Required action:
When you output the records, match them exactly and omit any picture they include.

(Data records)
□ □ □

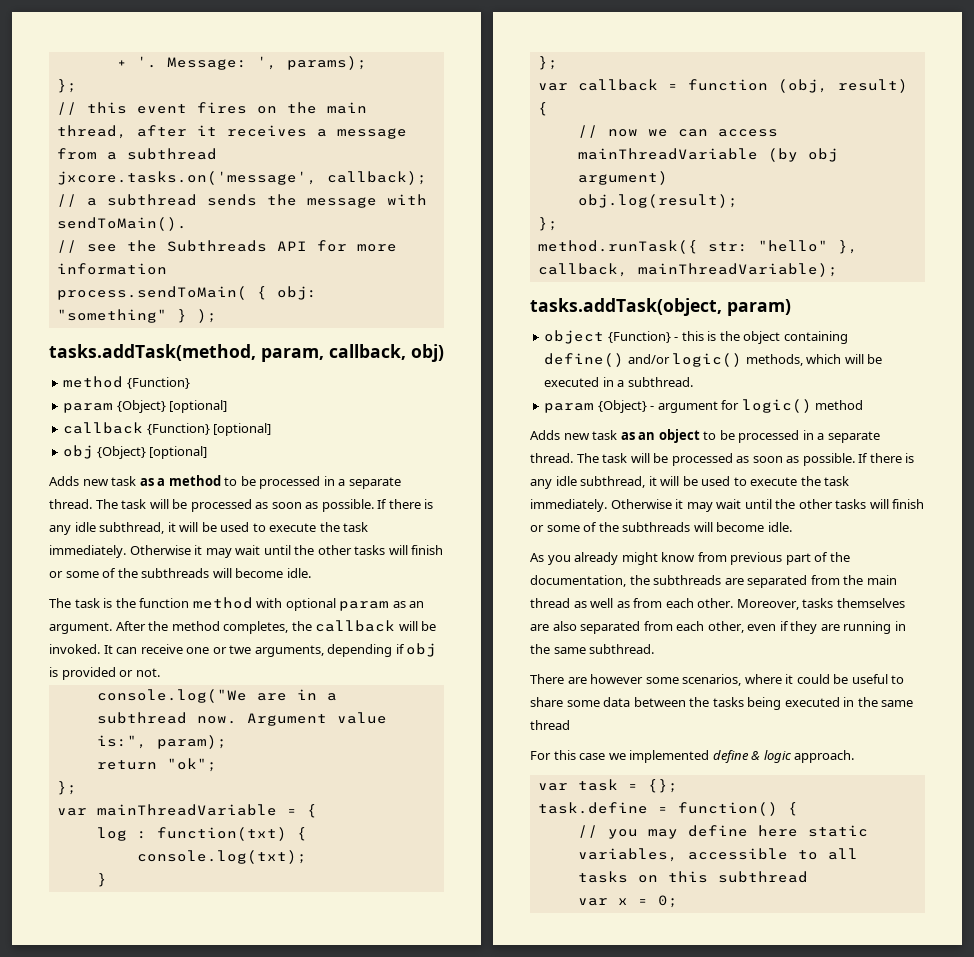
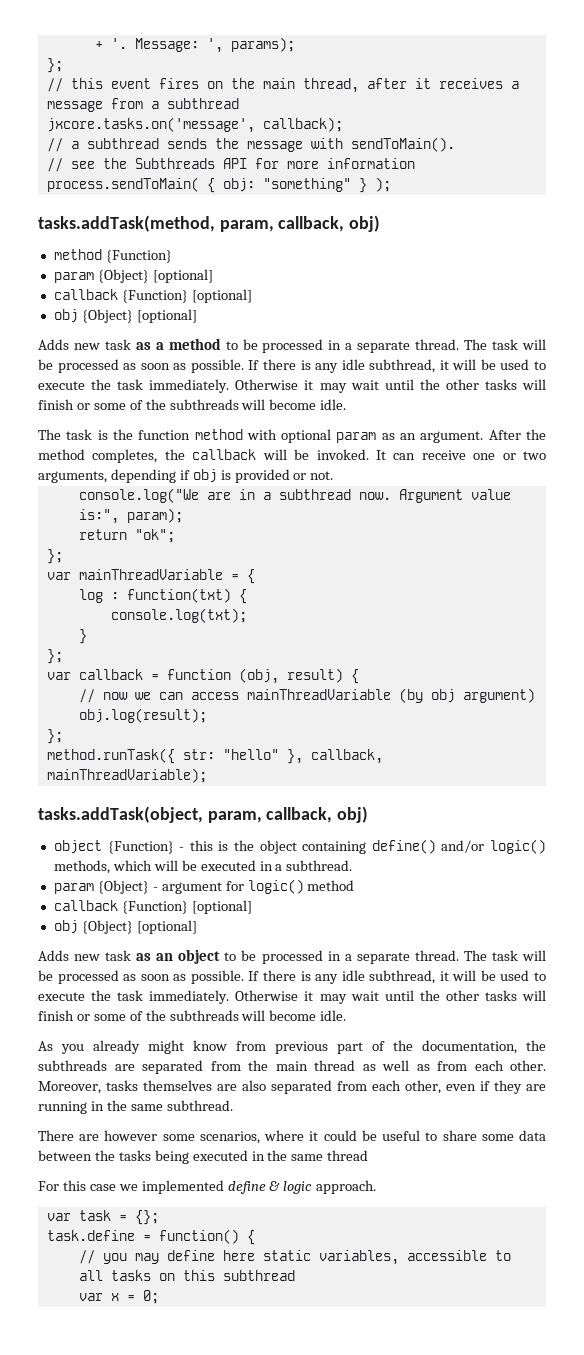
- It can receive one or twe arguments, depending if obj is provided or not.
+ It can receive one or two arguments, depending if obj is provided or not.
- tasks.addTask(object, param)
+ tasks.addTask(object, param, callback, obj)
  param {Object} - argument for logic() method
+ callback {Function} [optional]
+ obj {Object} [optional]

□ □ □

Reply:
- It can receive one or twe arguments, depending if obj is provided or not.
+ It can receive one or two arguments, depending if obj is provided or not.
- tasks.addTask(object, param)
+ tasks.addTask(object, param, callback, obj)
  param {Object} - argument for logic() method
+ callback {Function} [optional]
+ obj {Object} [optional]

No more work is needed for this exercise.